● **Your objective**
Which lines run from the one containing "shipping: 34.00 -> 16.00" to the end of the entries below? Retype exactly those, both ends included.

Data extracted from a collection
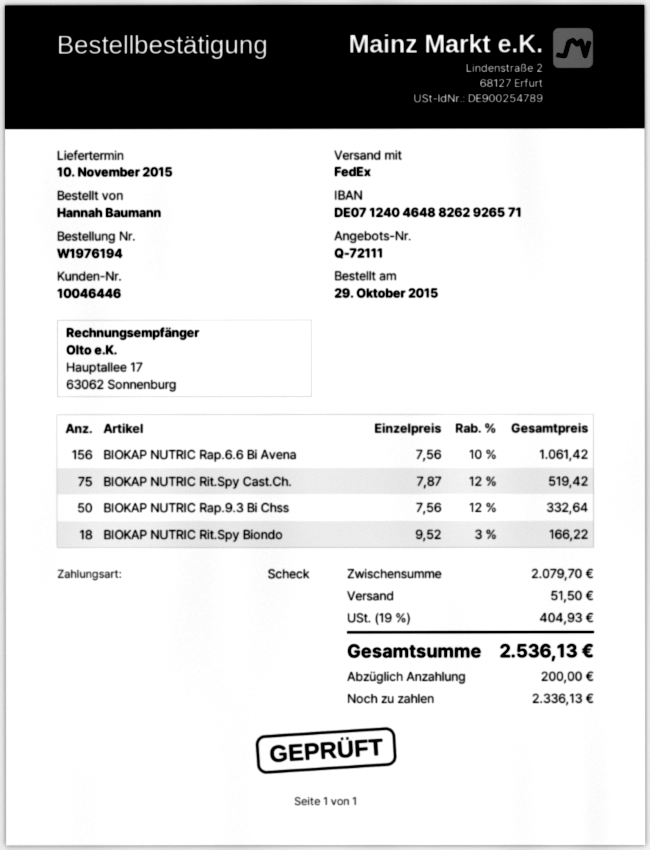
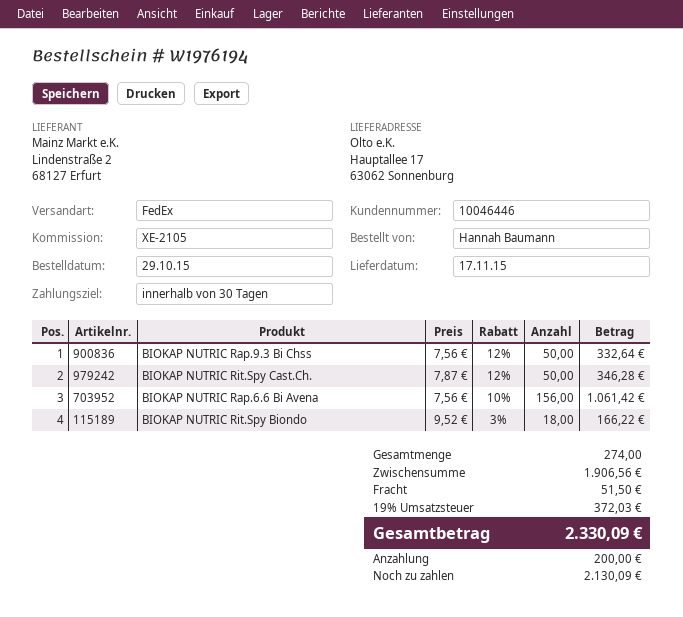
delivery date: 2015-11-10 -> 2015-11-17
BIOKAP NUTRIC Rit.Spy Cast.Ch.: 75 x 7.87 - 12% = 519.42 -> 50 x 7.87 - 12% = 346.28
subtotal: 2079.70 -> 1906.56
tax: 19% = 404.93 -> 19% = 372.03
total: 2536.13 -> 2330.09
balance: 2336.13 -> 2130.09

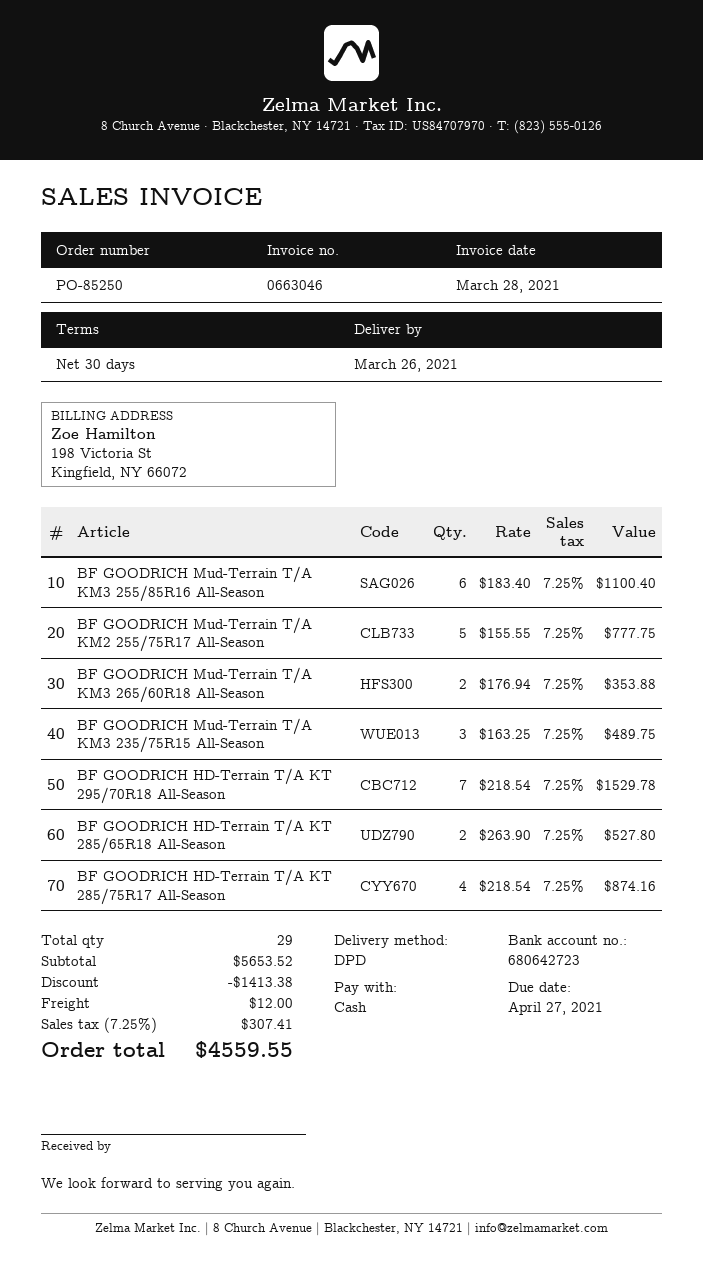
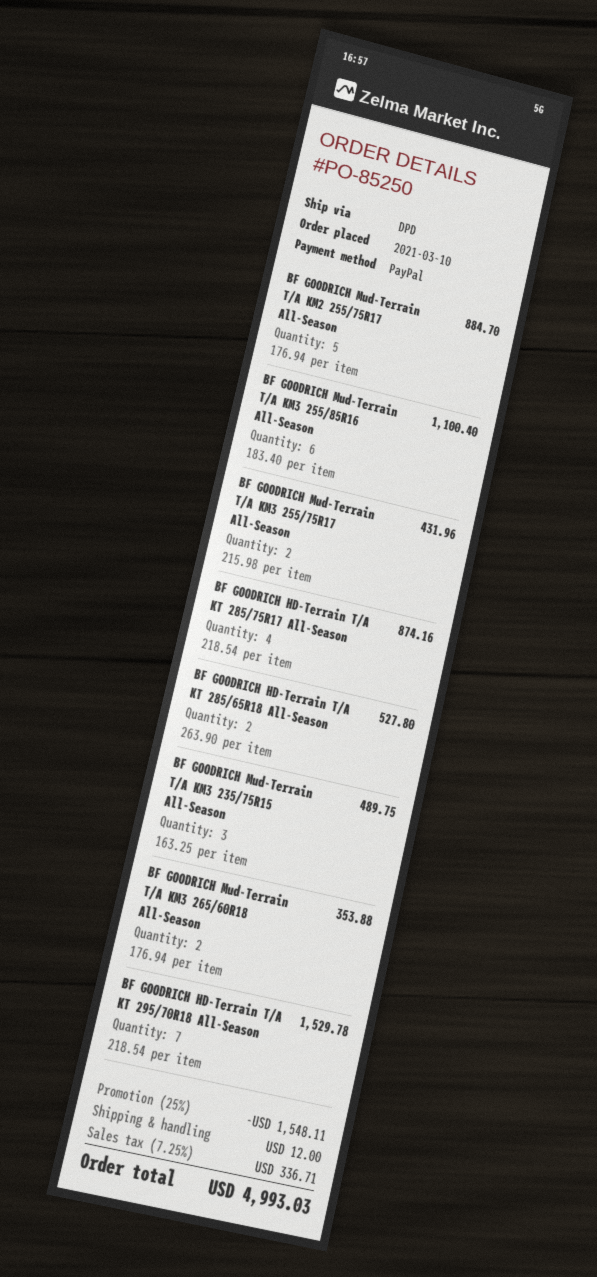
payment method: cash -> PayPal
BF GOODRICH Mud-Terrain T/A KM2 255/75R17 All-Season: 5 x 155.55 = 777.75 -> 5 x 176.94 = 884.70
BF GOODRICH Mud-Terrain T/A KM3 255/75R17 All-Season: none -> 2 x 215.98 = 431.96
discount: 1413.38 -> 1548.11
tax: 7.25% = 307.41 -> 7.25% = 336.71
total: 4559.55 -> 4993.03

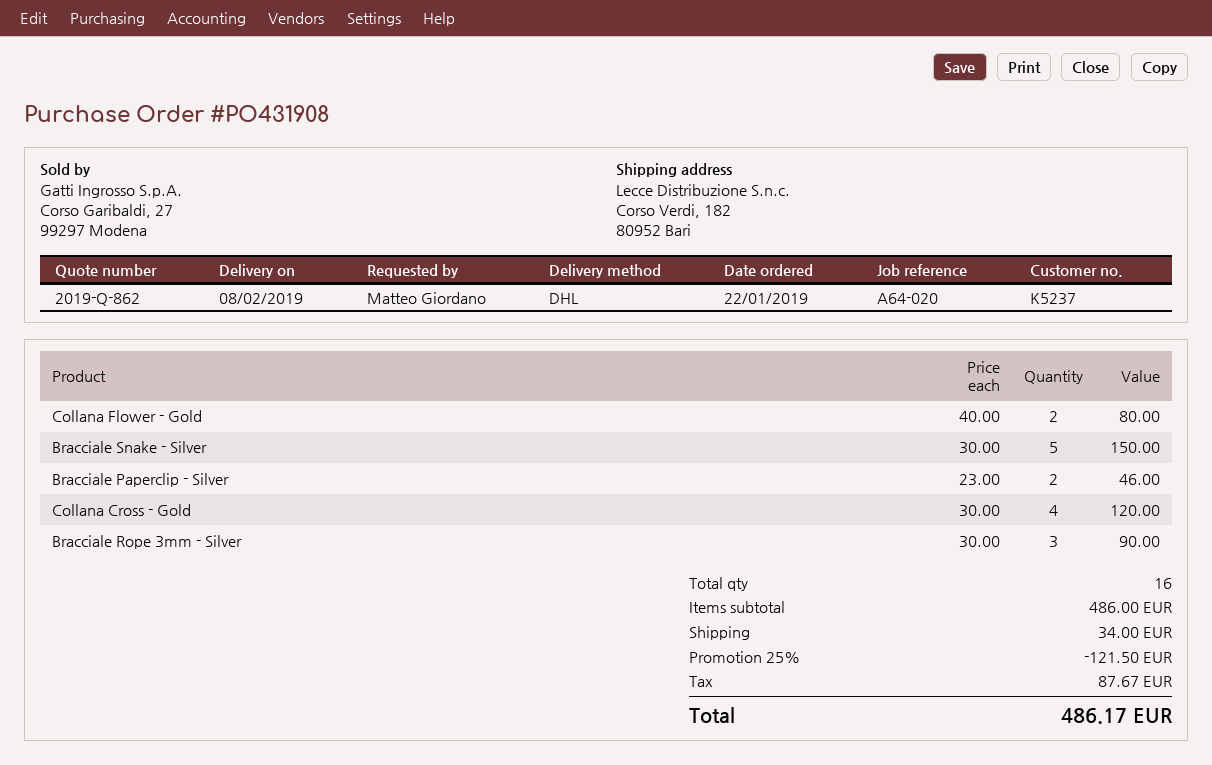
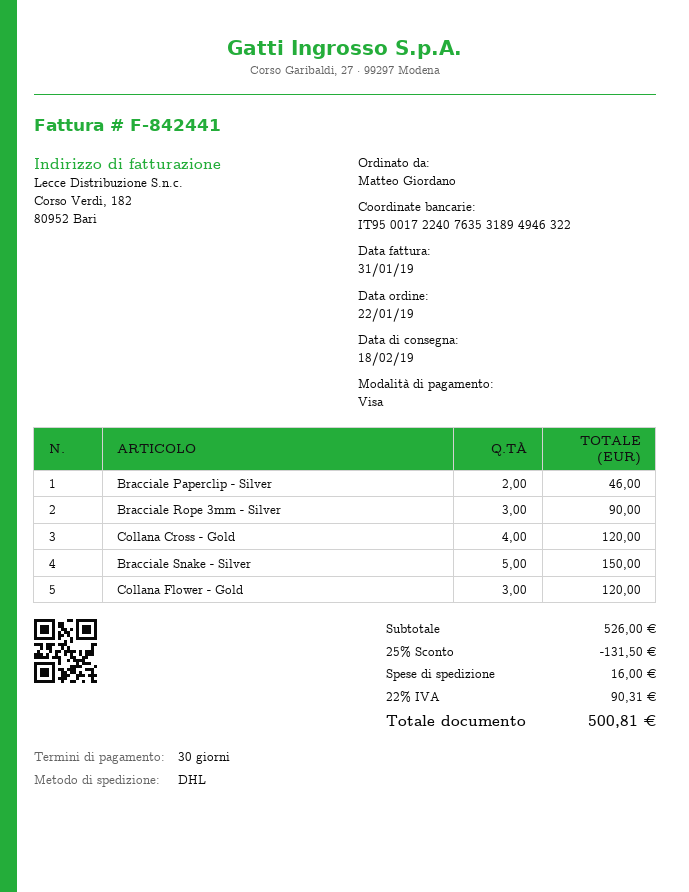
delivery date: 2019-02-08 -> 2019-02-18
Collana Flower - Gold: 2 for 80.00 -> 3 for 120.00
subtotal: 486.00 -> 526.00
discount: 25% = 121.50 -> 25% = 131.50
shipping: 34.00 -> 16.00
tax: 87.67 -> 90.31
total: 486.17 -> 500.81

● **Written solution**
shipping: 34.00 -> 16.00
tax: 87.67 -> 90.31
total: 486.17 -> 500.81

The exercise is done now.